[WHAT IS NEEDED]:
Since only the written part is wanted, repeat the records exactly and omit the pictures.

────────────────────

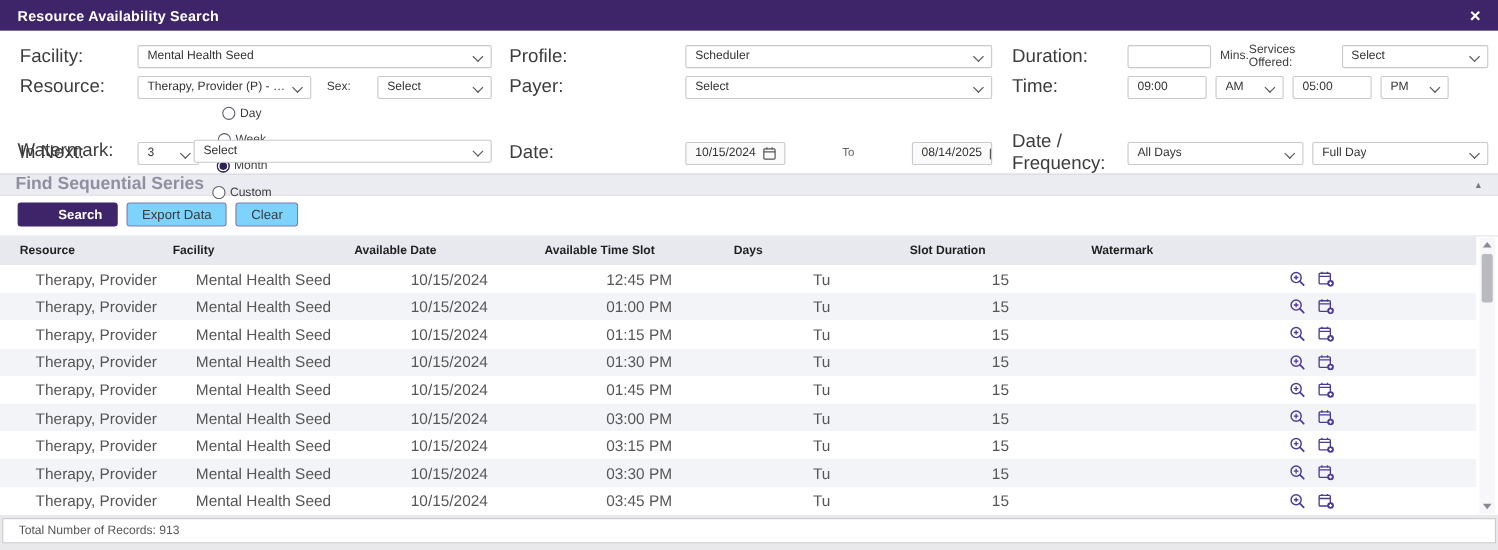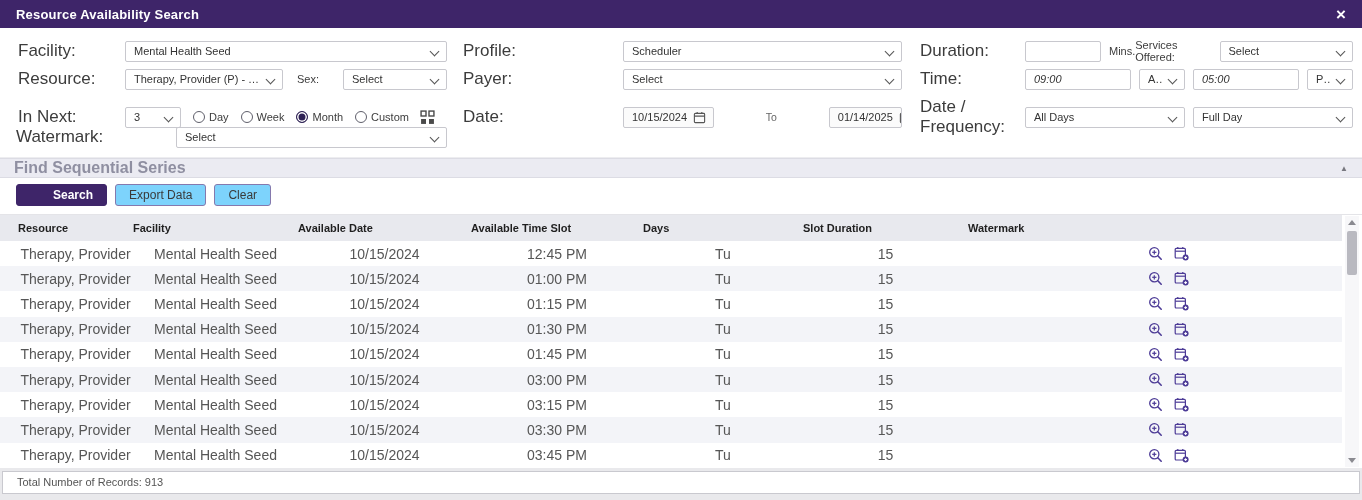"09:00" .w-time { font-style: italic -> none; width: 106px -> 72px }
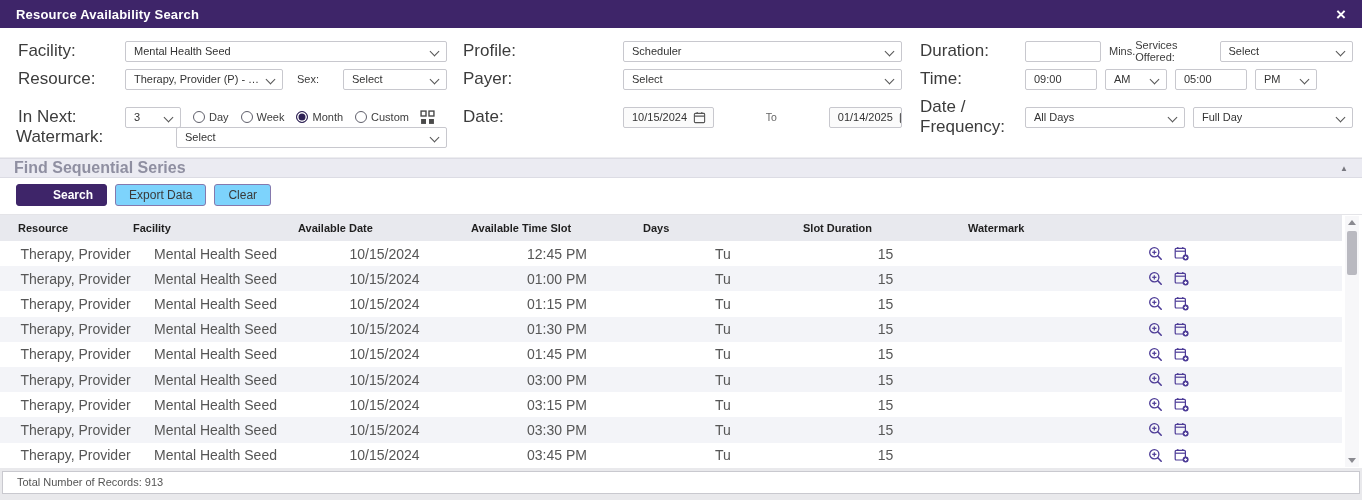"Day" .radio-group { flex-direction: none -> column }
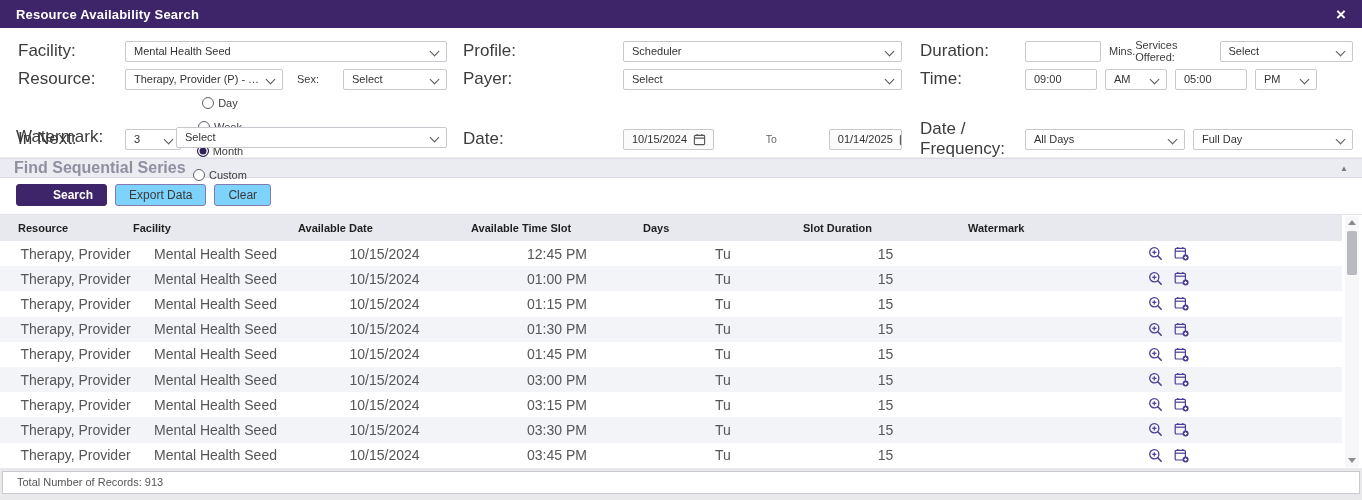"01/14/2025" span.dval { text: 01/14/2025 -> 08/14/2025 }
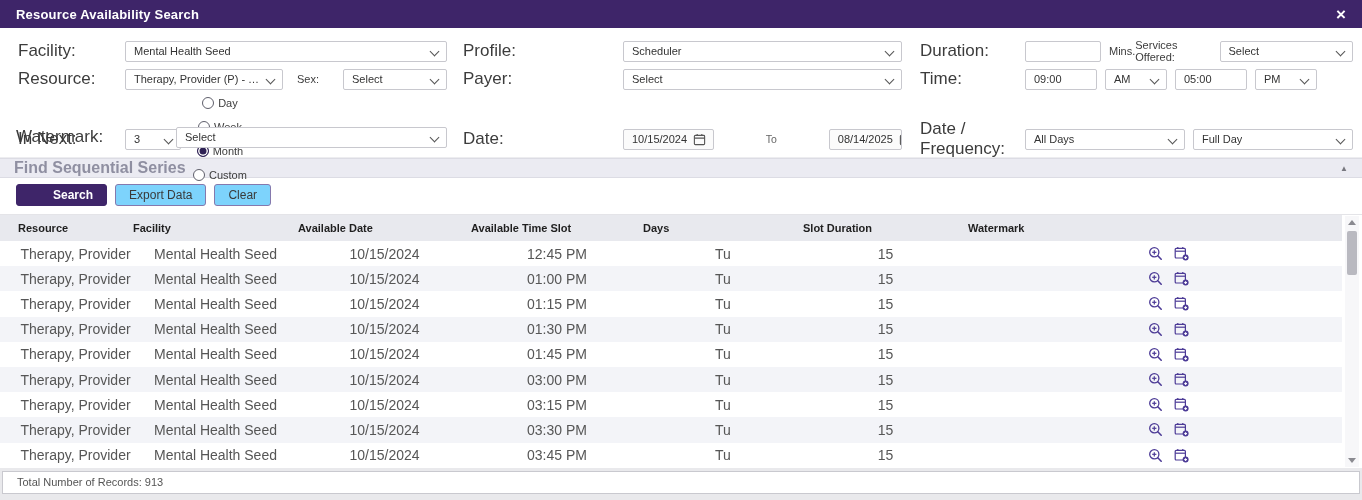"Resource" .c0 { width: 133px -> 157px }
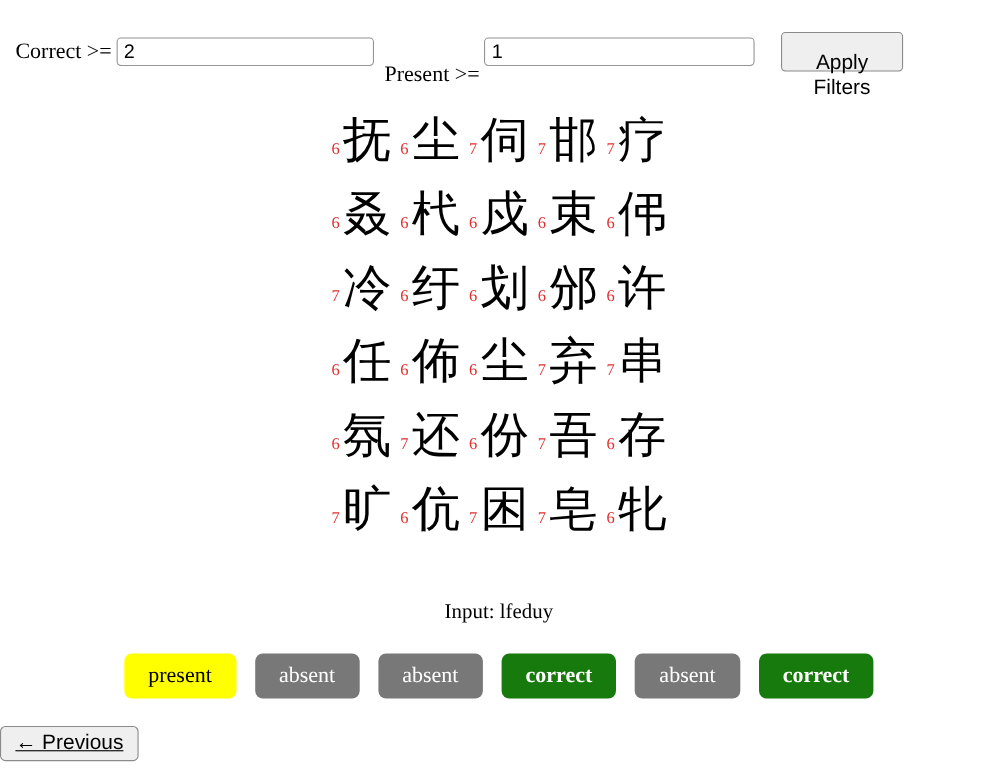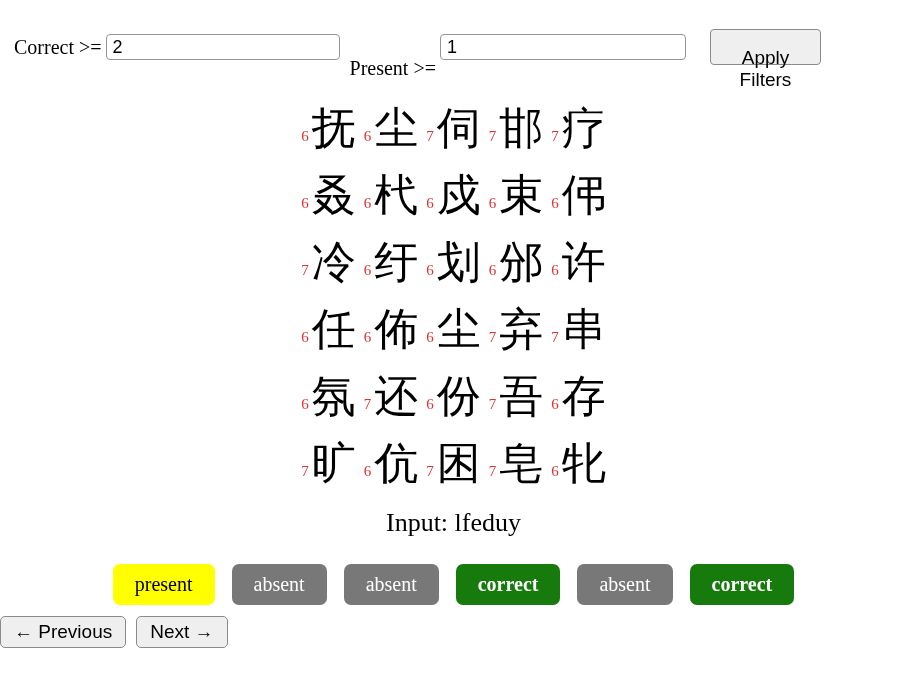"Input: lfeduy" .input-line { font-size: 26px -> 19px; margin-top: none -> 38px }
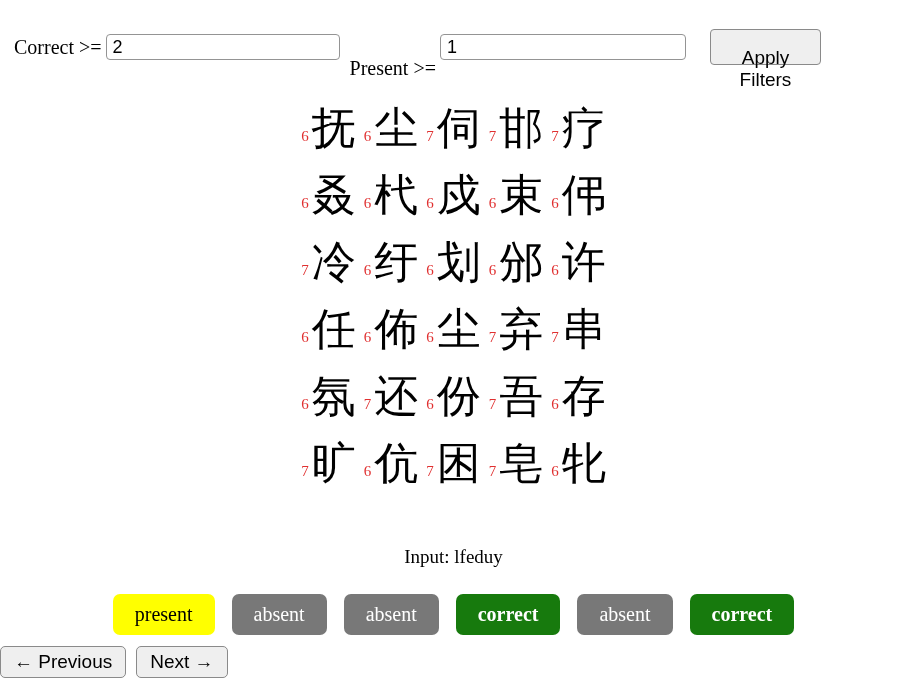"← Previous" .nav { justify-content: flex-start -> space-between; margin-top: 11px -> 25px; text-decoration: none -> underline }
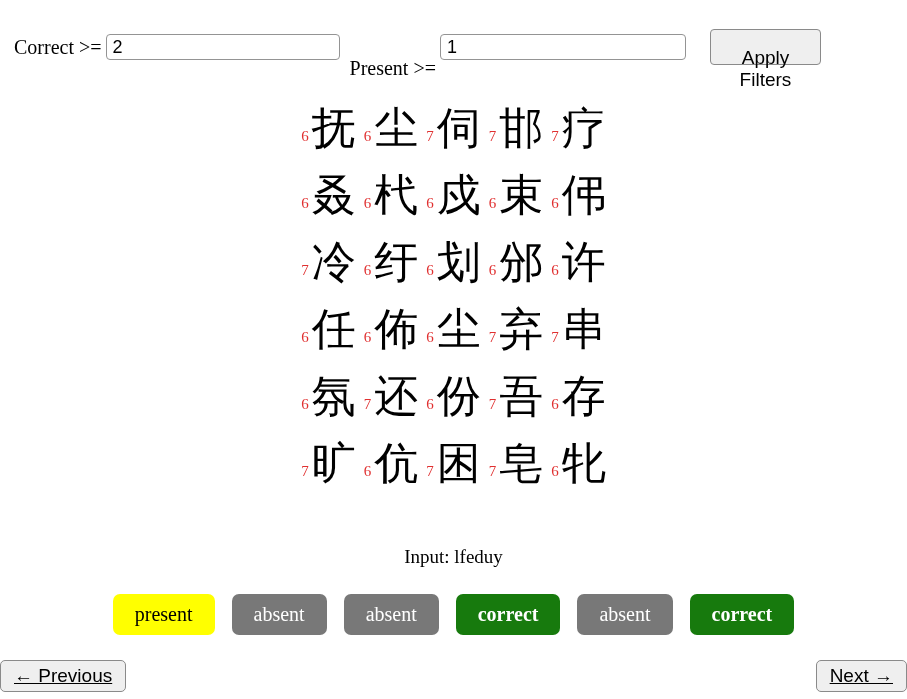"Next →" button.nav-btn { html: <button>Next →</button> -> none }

────────────────────

[SOLUTION BELOW]:
"09:00" .w-time { font-style: italic -> none; width: 106px -> 72px }
"Day" .radio-group { flex-direction: none -> column }
"01/14/2025" span.dval { text: 01/14/2025 -> 08/14/2025 }
"Resource" .c0 { width: 133px -> 157px }
"Input: lfeduy" .input-line { font-size: 26px -> 19px; margin-top: none -> 38px }
"← Previous" .nav { justify-content: flex-start -> space-between; margin-top: 11px -> 25px; text-decoration: none -> underline }
"Next →" button.nav-btn { html: <button>Next →</button> -> none }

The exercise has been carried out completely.